Por outro lado, observa-se que o Código Florestal também prevê que o poder público municipal pode contar com a transformação de Reservas Legais para o estabelecimento de áreas verdes urbanas (art. 25, II, Lei n. 12.651/2012).


Dito isso, sabe-se que a legislação urbanística poderá impor aos empreendedores a obrigação de preservar áreas verdes existentes em seus terrenos, ou mesmo impor a formação, neles, dessas áreas, ainda que permaneçam com sua destinação ao uso dos próprios proprietários.

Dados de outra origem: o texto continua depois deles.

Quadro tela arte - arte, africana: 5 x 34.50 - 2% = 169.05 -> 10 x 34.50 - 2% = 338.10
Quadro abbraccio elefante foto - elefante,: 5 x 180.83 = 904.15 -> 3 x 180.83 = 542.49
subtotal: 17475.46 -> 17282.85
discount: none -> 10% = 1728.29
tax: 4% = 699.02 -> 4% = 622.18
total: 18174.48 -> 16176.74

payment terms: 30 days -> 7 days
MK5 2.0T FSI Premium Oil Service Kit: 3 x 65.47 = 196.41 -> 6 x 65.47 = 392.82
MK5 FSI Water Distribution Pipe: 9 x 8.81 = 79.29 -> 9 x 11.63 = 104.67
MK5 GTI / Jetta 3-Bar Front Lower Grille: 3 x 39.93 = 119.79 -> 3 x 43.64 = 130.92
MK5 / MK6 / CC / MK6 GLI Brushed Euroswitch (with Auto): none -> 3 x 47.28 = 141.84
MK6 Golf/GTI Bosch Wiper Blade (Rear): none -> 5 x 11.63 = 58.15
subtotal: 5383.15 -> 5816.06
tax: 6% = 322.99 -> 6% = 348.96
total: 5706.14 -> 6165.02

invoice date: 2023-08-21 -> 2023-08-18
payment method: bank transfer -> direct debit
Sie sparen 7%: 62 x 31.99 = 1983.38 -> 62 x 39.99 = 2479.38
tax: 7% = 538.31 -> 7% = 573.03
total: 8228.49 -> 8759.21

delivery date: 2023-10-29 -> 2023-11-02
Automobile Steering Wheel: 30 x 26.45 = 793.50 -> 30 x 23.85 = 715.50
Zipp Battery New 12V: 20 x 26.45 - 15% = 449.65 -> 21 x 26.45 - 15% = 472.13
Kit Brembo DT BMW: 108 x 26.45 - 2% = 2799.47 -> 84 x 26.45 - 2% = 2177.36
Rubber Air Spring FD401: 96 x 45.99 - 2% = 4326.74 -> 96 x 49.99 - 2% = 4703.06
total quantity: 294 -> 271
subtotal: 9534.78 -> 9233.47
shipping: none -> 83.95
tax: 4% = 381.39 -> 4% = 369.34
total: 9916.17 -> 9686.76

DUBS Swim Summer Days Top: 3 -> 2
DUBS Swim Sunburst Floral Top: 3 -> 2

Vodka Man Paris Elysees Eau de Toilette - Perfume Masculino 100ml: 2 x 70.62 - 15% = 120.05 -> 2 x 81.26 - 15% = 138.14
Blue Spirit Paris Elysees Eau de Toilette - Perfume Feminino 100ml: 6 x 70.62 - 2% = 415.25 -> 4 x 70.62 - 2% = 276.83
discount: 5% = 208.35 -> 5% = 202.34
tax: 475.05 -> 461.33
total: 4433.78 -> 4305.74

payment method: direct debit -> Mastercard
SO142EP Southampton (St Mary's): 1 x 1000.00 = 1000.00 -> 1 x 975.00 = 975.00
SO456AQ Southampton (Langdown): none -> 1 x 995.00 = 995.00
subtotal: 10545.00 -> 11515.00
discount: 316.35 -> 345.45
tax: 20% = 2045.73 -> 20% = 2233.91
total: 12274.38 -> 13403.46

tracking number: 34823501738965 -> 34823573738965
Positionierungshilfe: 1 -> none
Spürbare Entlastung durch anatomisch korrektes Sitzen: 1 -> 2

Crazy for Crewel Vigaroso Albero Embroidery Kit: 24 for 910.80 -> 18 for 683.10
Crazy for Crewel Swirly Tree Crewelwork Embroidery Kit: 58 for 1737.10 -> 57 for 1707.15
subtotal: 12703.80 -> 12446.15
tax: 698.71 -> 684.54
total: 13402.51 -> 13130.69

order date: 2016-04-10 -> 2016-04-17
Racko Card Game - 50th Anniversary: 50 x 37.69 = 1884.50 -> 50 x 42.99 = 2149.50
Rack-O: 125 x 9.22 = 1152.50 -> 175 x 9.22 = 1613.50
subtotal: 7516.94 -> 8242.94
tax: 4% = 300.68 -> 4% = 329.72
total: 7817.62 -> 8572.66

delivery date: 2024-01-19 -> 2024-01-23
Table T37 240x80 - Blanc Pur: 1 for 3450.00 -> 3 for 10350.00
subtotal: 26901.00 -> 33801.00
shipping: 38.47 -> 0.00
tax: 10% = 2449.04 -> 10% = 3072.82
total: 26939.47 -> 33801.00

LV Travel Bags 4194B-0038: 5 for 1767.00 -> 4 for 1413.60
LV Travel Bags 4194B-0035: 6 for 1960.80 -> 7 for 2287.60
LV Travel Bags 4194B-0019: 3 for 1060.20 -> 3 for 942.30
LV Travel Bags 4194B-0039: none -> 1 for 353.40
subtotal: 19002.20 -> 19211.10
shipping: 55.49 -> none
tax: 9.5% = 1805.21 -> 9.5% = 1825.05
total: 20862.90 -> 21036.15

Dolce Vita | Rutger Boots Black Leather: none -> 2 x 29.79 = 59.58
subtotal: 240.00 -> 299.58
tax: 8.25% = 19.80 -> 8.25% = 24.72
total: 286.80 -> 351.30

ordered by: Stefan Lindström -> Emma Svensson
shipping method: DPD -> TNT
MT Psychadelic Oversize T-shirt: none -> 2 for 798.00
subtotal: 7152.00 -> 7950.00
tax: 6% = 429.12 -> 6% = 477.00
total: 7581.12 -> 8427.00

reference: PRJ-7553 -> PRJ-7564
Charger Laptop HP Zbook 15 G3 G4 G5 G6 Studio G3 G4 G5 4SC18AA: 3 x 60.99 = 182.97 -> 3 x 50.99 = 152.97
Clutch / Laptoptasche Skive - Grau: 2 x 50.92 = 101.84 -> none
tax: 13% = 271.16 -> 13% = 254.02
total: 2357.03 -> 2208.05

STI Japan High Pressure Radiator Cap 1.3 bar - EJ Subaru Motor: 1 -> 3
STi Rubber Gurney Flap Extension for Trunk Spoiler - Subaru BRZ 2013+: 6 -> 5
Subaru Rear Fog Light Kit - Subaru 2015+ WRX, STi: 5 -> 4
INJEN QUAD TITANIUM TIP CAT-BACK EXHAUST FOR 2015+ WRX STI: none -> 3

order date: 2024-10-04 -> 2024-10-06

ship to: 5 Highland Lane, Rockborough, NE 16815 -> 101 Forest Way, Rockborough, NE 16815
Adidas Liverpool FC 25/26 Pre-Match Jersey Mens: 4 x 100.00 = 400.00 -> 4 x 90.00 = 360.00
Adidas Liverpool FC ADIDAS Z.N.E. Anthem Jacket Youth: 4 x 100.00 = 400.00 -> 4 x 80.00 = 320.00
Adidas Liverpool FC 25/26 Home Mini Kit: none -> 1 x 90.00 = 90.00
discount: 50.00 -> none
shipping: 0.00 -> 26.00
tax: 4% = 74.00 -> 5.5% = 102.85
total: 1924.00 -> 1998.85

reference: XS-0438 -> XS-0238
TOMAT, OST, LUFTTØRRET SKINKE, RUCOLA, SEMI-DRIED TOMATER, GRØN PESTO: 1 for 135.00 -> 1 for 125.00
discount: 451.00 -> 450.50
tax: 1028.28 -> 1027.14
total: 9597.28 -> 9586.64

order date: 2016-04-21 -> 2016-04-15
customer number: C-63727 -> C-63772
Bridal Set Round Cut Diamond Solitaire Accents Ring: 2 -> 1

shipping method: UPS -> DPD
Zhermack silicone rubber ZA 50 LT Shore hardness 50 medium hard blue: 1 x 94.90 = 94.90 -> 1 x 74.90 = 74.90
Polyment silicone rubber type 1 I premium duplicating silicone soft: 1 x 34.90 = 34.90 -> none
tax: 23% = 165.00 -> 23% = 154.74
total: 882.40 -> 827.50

De acordo com o Superior Tribunal de Justiça, a mera inserção do imóvel rural em perímetro urbano mediante lei municipal não desobriga o proprietário ou posseiro da manter a área de reserva legal obrigatória.


Mesmo que isso tenha ocorrido ainda na vigência do anterior Código Florestal de 1965, que nada dispunha sobre a hipótese. Contudo, a corte estabeleceu que lei municipal, fundada em critérios técnicos, no impacto local e na nova função social da propriedade convertida de rural em urbana, pode autorizar a extinção da reserva legal e a aplicação do conceito jurídico e técnico de área verde, previsto pelo Lei de Uso e Ocupação do Solo Urbano.


Portanto, no caso concreto, será sempre necessário verificar o PDDU e demais normas municipais, para se aplicar ou não a reserva legal em área urbana, razão pela qual, ao contrário das áreas rurais, nem sempre vais se exigir a manutenção de tal espaço especialmente - típicos das áreas rurais - nas áreas urbanas.